Why I Read

Photo by  Masaaki Komori  on  Unsplash

The very basic core of a man’s living spirit is his passion for adventure. The joy of life comes from our encounters with new experiences, and hence there is no greater joy than to have an endlessly changing horizon, for each day to have a new and different sun.

That is exactly why I read books when I cannot travel. They are for me an endlessly reliable source of new skies and new stars for my daily horizon. They are warm, accessible and always surprising.

Books enable us to find and lose ourselves at the same time. What is a work of art if not the gaze of another person? Not directed above us, nor beneath us, but at the same weight as our own gaze. Art cannot be experienced collectively, nothing can, art is something you are alone with. You meet its gaze alone.

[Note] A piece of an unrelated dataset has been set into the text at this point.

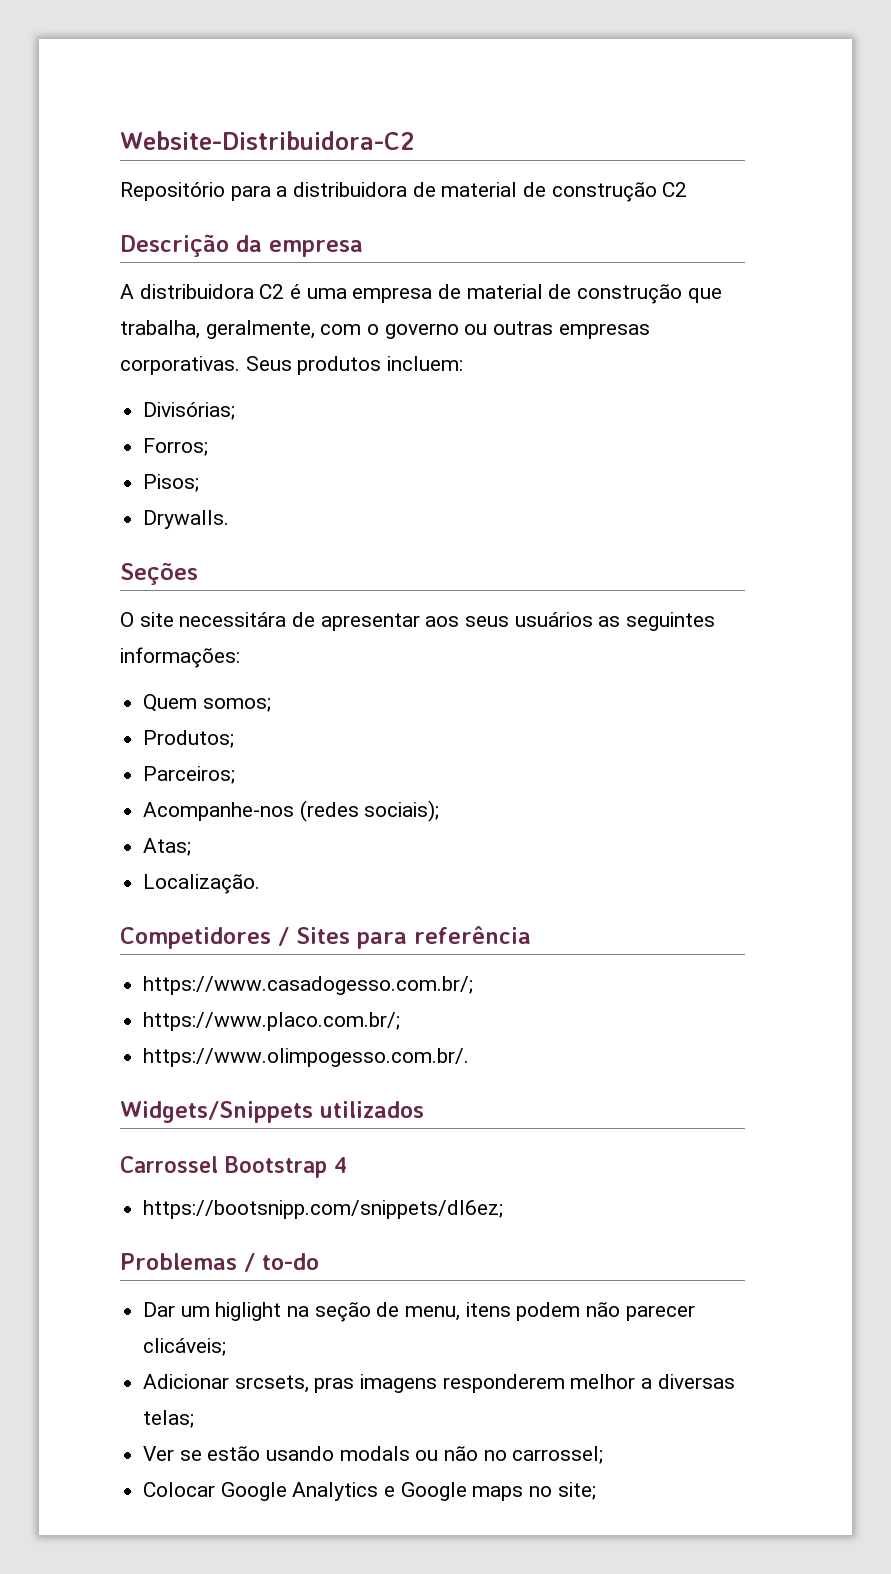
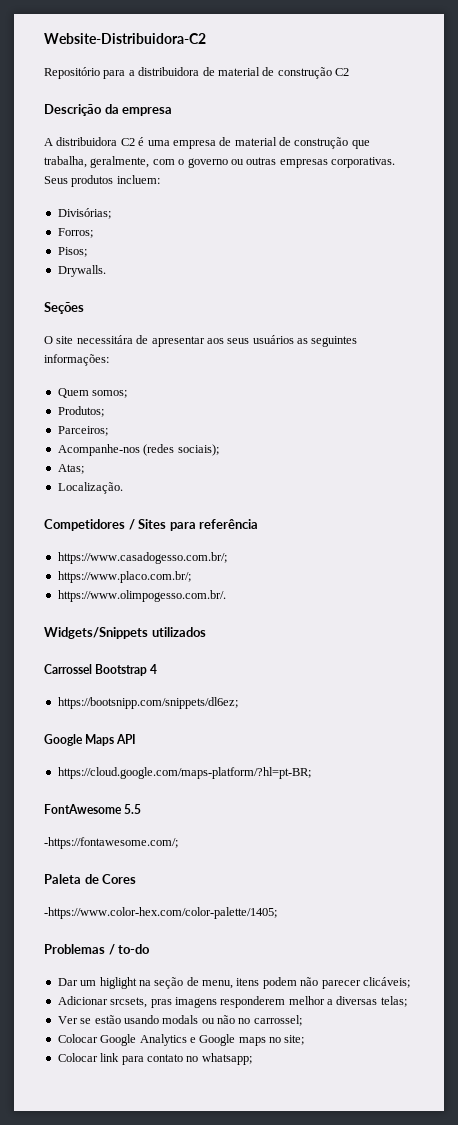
(504, 1209) none -> [44,734,137,746] [57,767,311,779] [44,804,142,814] [44,837,178,849] [44,874,137,884] [44,907,277,919] // Google Maps API // https://cloud.google.com/maps-platform/?hl=pt-BR; // FontAwesome 5.5 // -https://fontawesome.com/; // Paleta de Cores // -https://www.color-hex.com/color-palette/1405;
(596, 1491) none -> [57,1053,252,1065] // Colocar link para contato no whatsapp;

The act of reading a book is the best example of distance learning possible because reading not only triumphs over the limitations of space and co-presence but of time as well.

Sometimes I find in myself this superabundance of energy and it doesn’t let me settle for a quiet existence, at least not yet. I read so many books because I belong to those people who have something eating them inside constantly. It’s like my brain is a monster that never keeps quiet and my soul is always longing for something greater. It’s a course and a blessing because I never stop but I am also never truly satisfied. It feels as if it was all too much and not enough at the same time. Do you know what I am talking about?

Some of my friends see me as a time bomb, constantly ticking, ready to explode, and they, always collected and rational, are trying to figure out how to defuse me. I picture myself as a suspicious package on the road, and them as bomb-disposal experts, dressed in flameproof suits and helmets, approaching me circumspectly.

I have so many questions for writers that burn me with an urgency almost unbearable:


Dear Haruki Murakami,

Do you believe in soulmates and the one irreplaceable love that lasts no matter what and hunts you forever if you lose it? When those things happen - when people leave us and they don’t love us, and we don’t understand them, and it all feels like when it suddenly starts raining hard and you look around and find no place for shelter…Do we all have this dark and scary corner in our souls?


I love you the way people can love only once, the old-fashioned way, with the whole soul and without looking back.

Dearest Elena Ferrante,

Are all men always using us and is it all about instincts? If all male human beings are really unfaithful, at times repulsive and disgusting, and they always take so much more than they give, what is the point of it all? 

…maybe, in the face of abandonment, we are all the same; maybe not even a very orderly mind can endure the discovery of not being loved. 

Dear Karl Ove Knausgård,

Where is the place in your soul that you go to to find such a terrible depth behind such a grey daily existence? Are we all as miserable as your characters in our struggle to find happiness, love, fulfillment, but in the end, just to survive? Your protagonist wants only to be a good, decent man, and yet it seems almost impossible. Are there so many things that seem normal, so much that we miss, are we humans so complicated? We love each other but cause so much pain, we want to write and create but end up sitting there on a sofa. We want children but then they are not enough to give our life the meaning. So what is it that we are ultimately looking for?

What I Would Ask Them

I would love to sit down with them and sip a milky coffee, and ask:

  • Where is the line between fiction and their personal beliefs?

  • What is the purpose of their writing?

  • How do they feel when they hold their own books in their hands? 

Manuscripts don’t burn, said Dostoevsky. I do hope he was right.